The fastest way to make bread is to add a lot of commercial yeast and let it explode in a warm room for an hour. The yeast multiplies, the dough rises, you bake it, you sell it. Done.
The result is bread that looks like bread but doesn't behave like it. The flavour is shallow. The crumb is dense or rubbery. It goes stale in 36 hours unless you load it with preservatives. And your gut has to do all the work the baker should have done.
The alternative is to slow everything down. Mix the dough, let it ferment cold — at around 4°C — for 24 to 48 hours before shaping and baking. This is what we do for every loaf at Stonecrumb. Here's what's actually happening during those two days.
Hours 0–4: gluten development
The first few hours are about gluten — the protein network that gives bread structure. As the dough rests, the gluten strands link up and align. We give the dough a few gentle folds during this stage to encourage the structure without overworking it.
This is also when bulk fermentation begins. The wild yeast in our 3-year-old starter starts producing CO2, slowly. Not the violent rise you get with commercial yeast — a quiet, patient one.
Hours 4–24: cold fermentation begins
The dough goes into the fridge. The cold doesn't stop the fermentation — it just slows it down to a crawl.
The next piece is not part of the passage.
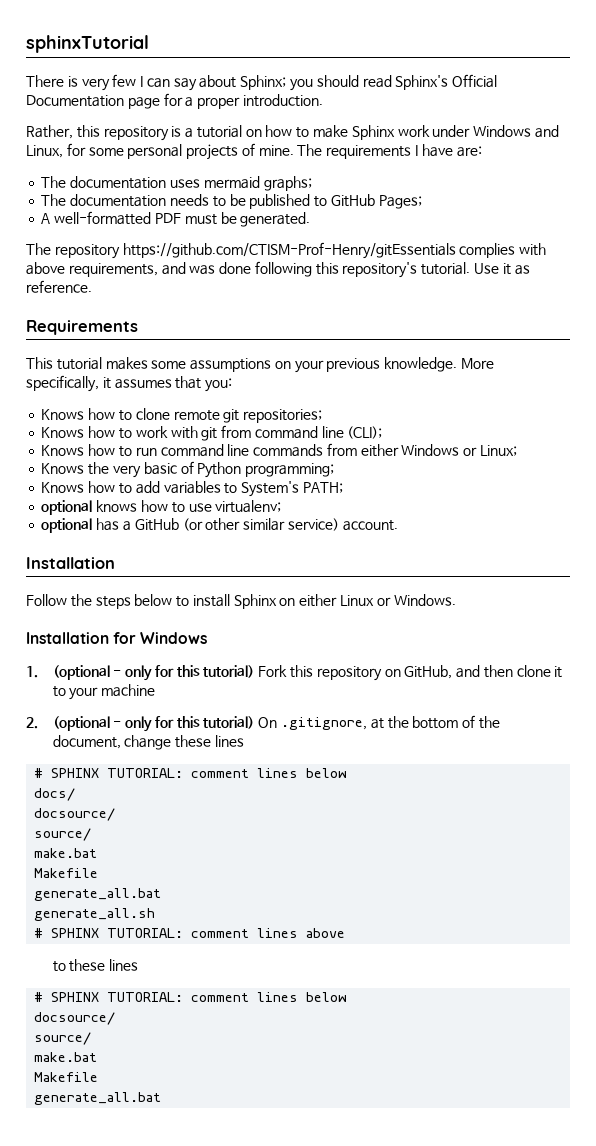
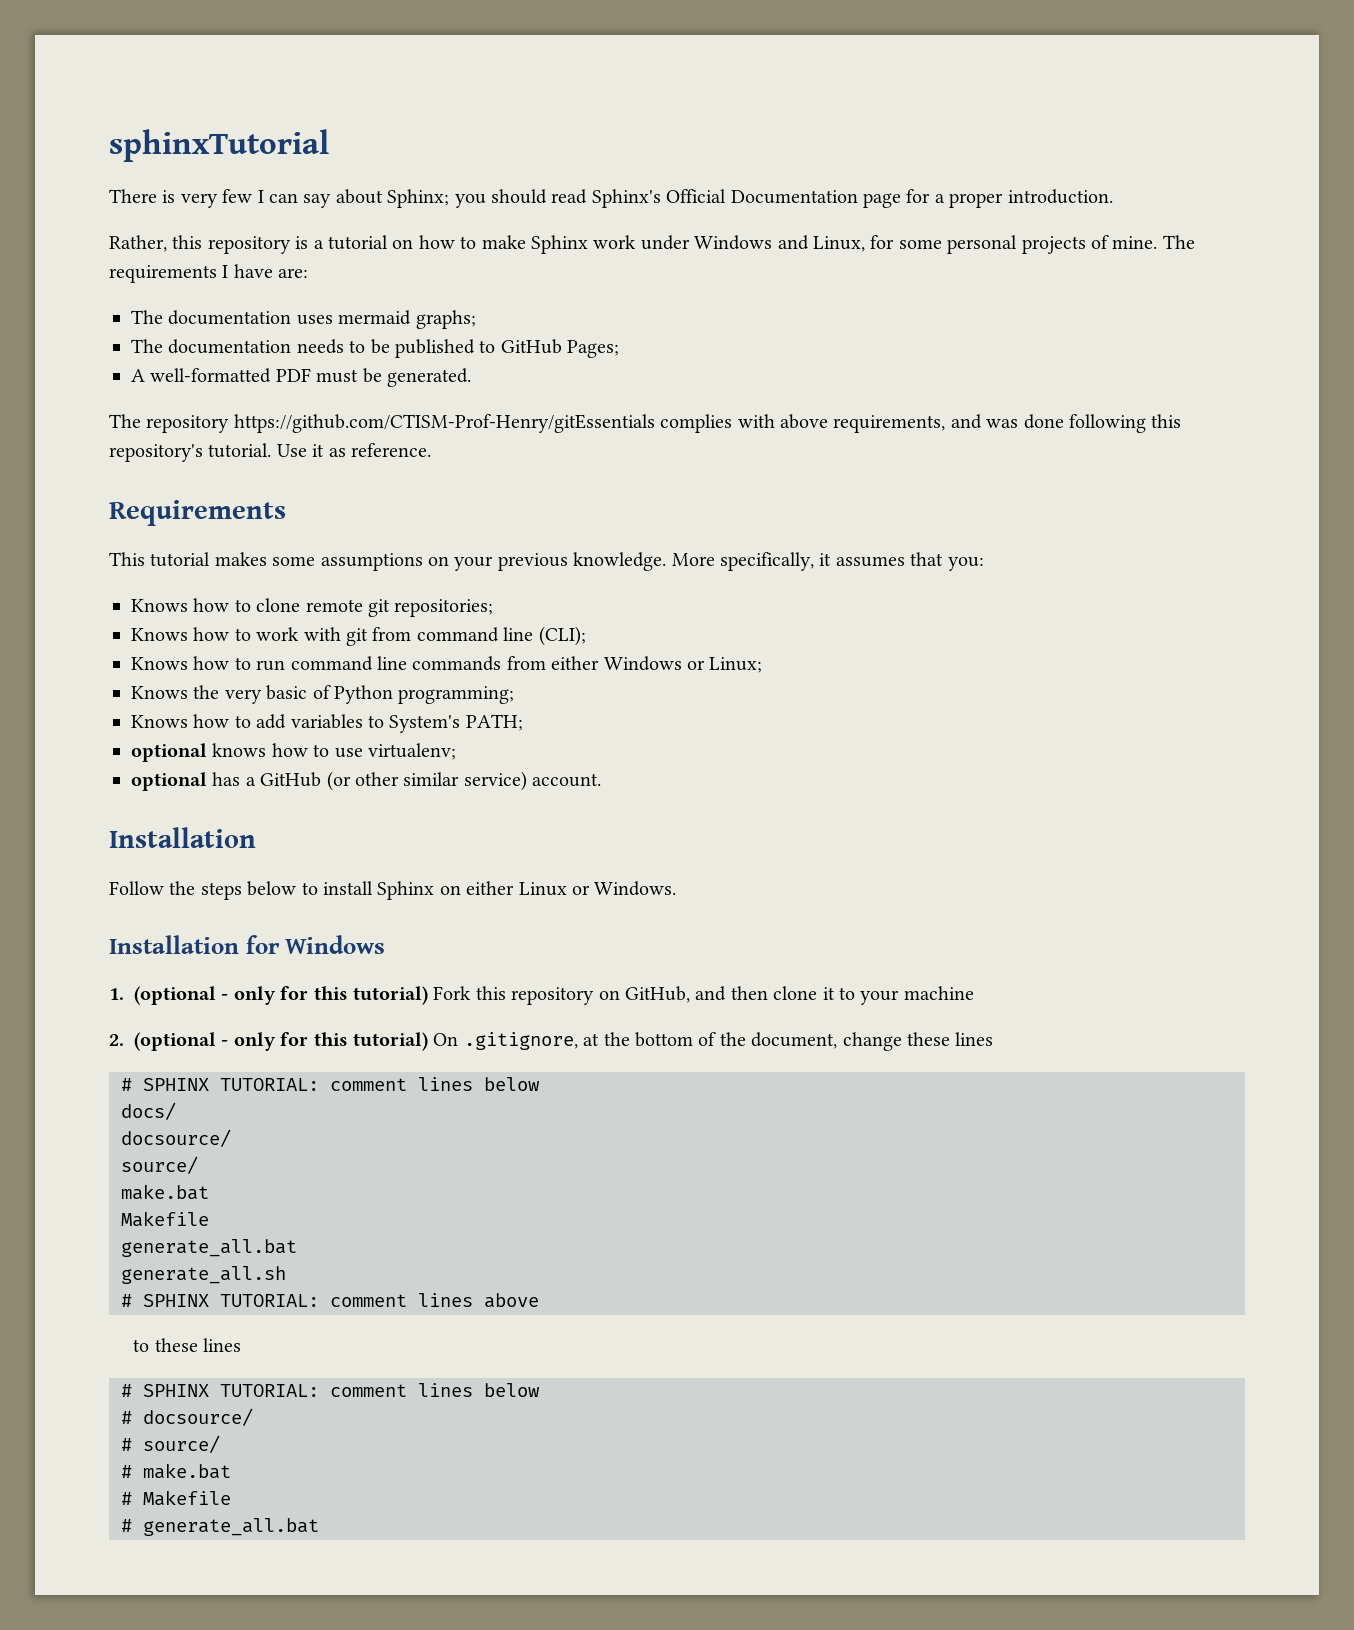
[34,1012,116,1025] [34,1032,92,1045] [34,1052,98,1062] [34,1072,99,1082] docsource/ // source/ // make.bat // Makefile // -> [121,1408,253,1426] [121,1435,220,1453] [121,1463,231,1479] [121,1490,231,1506] [121,1519,132,1532] # docsource/ // # source/ // # make.bat // # Makefile // #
And in that slow state, two things happen that fast fermentation can never achieve.
First, enzymes break down starches. Amylase enzymes naturally present in flour have time to convert complex carbohydrates into simpler sugars. These sugars become the food for further fermentation, and later — during the bake — they're what gives the crust its caramel-deep colour.
Second, lactic acid bacteria multiply. The wild yeast in a sourdough starter is paired with bacteria that produce lactic acid and acetic acid. These acids develop the characteristic tang and complexity of real sourdough. They also drop the pH, which is what gives sourdough its longer shelf life and its lower glycemic index.
Hours 24–48: flavour, digestibility, structure
This is where long fermentation really earns its name. Three things happen in the second day that don't happen in the first.
Flavour deepens. The acids continue to develop. The starches continue to break down. Volatile aromatic compounds form — esters, alcohols, and aldehydes that give long-fermented bread its complex, almost wine-like character. Short-fermented bread tastes flat by comparison because it never had the time to develop these.
Phytic acid breaks down. The lactic acid bacteria produce phytase, an enzyme that breaks down phytic acid in whole grains. This dramatically improves how well your body can absorb minerals like iron, zinc, and magnesium. We cover this in detail in our health comparison.
Gluten partially breaks down. The same bacteria slowly degrade the gluten protein. Not enough to make it safe for coeliacs — but enough to make a meaningful difference for people with mild gluten sensitivity. This is why so many people who can't eat regular bread can eat real sourdough.
Hour 48: shape, prove, bake
After 48 hours we pull the dough out, shape each loaf by hand, and let it have a final short prove before baking. The shaping is the only fast step in the entire process — and even that is something machines can't replicate well. Each loaf is slightly different, the way handmade things are.
The bake itself is hot and steamy. The starches the enzymes spent 48 hours preparing now caramelise into a deep, blistered crust. The crumb opens up. The smell is what bread should smell like.
Why most bakeries don't do this
Cold fermentation is operationally inconvenient. It requires fridge space — a lot of it — for two-day inventory. It locks up working capital. It forces you to plan production days in advance. It's the opposite of "bake to order" speed.
Commercial yeast and dough conditioners exist because they let bakeries skip all of this. The bread comes out softer, faster, fluffier, and almost identical from one loaf to the next. It's predictable. It's profitable. It's just not very good for you, and it doesn't taste like much.
We chose to do it the long way because we wanted the bread to be worth eating. Forty-eight hours is what real sourdough takes. There aren't any shortcuts that produce the same result.